In this case, it appears that there is no valid solution where both x and y are positive integers.
Therefore, we cannot determine the exact number of gallons consumed by each car that week.
To determine the amount of gas consumed by each car during the week, we can use the given information about their fuel efficiencies and the total gas consumption.
Let's assume the number of gallons consumed by the first car is x, and the number of gallons consumed by the second car is y.
According to the problem, the first car's fuel efficiency is 40 miles per gallon. So, the first car traveled x miles and consumed x/40 gallons of gas.
Similarly, the second car's fuel efficiency is 30 miles per gallon. So, the second car traveled y miles and consumed y/30 gallons of gas.

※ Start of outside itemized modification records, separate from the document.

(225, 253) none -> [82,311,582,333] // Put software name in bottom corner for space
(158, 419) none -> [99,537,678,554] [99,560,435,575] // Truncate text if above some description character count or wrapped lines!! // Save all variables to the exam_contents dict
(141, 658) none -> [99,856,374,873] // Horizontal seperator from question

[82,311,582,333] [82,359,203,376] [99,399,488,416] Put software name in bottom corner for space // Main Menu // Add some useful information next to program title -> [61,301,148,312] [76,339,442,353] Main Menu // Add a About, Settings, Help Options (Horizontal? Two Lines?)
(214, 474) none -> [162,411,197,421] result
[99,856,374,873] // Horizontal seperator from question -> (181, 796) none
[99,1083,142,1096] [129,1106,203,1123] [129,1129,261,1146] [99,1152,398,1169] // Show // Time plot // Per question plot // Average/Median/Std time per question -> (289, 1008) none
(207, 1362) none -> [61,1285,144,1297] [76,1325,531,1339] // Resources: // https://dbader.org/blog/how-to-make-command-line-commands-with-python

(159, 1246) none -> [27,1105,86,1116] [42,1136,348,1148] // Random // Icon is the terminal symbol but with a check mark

Given that the combined total distance traveled by both cars is 1250 miles, we can write the equation:
x + y = 1250 (Equation 1)
And the total gas consumption is 35 gallons, which gives us another equation:
x/40 + y/30 = 35 (Equation 2)
To solve these equations and find the values of x and y, we can use various methods such as substitution or elimination. Let's solve them using elimination:
Multiply equation 2 by 120 to eliminate fractions:
3x + 4y = 4200 (Equation 3)
Now we have a system of two equations:
x + y = 1250 (Equation 1)
3x + 4y = 4200 (Equation 3)
Solving these equations simultaneously, we can find the values of x and y.